The selection of intervention strategies is based on behavioral function, not form. Function can be described in several ways. For example, behavior can serve to access positive reinforcement in the form of social attention or access to preferred materials. The behavior can be functionally reinforced by its ability to terminate an aversive or unpleasant event (negative reinforcement). These functions can be observed in the presence of others or when the client is alone. In this latter case, we suggest that the behavior can be maintained by the positive or negative reinforcing contingencies of sensory stimuli impinging on the client. In all cases, the stated goal of intervention should be to improve the behavior of the person with autism by teaching appropriate replacement skills while simultaneously reducing or eliminating the behavior that is problematic or that interferes with more adaptive functioning.

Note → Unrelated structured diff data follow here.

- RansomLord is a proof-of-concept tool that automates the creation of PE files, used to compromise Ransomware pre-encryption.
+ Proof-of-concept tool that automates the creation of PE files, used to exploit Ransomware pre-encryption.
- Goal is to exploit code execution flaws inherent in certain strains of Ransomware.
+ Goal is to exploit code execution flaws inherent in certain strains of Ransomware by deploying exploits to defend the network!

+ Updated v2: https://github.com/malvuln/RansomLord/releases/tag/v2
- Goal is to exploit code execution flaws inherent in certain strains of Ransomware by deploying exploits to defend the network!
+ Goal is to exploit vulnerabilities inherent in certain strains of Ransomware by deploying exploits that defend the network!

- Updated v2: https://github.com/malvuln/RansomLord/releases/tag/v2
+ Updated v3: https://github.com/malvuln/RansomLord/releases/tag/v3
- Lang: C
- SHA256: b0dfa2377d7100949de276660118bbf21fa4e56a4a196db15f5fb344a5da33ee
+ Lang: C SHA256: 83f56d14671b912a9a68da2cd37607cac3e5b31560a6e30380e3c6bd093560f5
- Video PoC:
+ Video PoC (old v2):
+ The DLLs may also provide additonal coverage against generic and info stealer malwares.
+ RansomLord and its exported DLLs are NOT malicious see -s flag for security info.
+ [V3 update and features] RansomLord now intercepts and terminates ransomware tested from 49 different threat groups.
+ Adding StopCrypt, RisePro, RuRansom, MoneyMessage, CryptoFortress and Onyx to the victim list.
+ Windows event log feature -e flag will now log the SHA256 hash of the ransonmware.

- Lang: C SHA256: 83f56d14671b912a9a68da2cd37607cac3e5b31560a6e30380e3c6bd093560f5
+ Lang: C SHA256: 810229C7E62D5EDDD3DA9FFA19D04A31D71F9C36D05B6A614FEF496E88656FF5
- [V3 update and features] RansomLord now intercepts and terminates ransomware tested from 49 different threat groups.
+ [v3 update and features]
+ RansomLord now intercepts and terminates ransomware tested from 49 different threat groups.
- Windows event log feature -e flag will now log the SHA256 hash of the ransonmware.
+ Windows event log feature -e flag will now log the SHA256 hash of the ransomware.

Specific procedures to accomplish this are discussed below.

Treatment Participants

Treatment procedures for any given client are selected based upon the results of the functional assessment/analysis but may be modified to address the specific target behaviors selected, the learning history (history of reinforcement) of the client with the particular behavior, and the availability of resources and competencies of intervenors. Consideration is also given to such factors as severity, duration, pervasiveness, and frequency of the target behavior when determining priorities for intervention.

Treatment Procedures

Treatment procedures for nonaversive interventions can be broadly divided into two groups: antecedent interventions that occur prior to the behavior and consequent procedures that are implemented after the behavior has been emitted. Both seek to reduce the likelihood of behavioral expression in the future by emphasizing the use of positive reinforcement procedures as a key or collateral component of the treatment package. Most importantly, all treatment should be preceded by a thorough functional behavior assessment or analysis in order to determine which stimuli in the environment exert control over the target behavior.

Antecedent procedures include errorless learning, whereby the student is prompted to the correct response immediately after the presentation of the request; interspersing mastered or easy tasks with difficult tasks in teaching (Weber & Thorpe, 1992); the use of choice in the selection of tasks and reinforcers (Dyer, Dunlap, & Winterling, 1990); reducing the information-processing demands of the task or providing an alternative mode of task presentation; use of a high-probability request sequence (Zuluaga & Normand, 2008); functional communication training (Carr & Durand, 1985); stimulus change procedures, whereby a novel stimulus that is not an antecedent or a consequence to the behavior is interjected into a behavioral sequence, interrupting the response-reinforcer relationship (Carr, Robinson, & Palumbo, 1990); and environmental modifications such as use of visual schedules, curriculum adjustment, etc. (Flannery & Horner, 1994; Kern & Dunlap, 1998).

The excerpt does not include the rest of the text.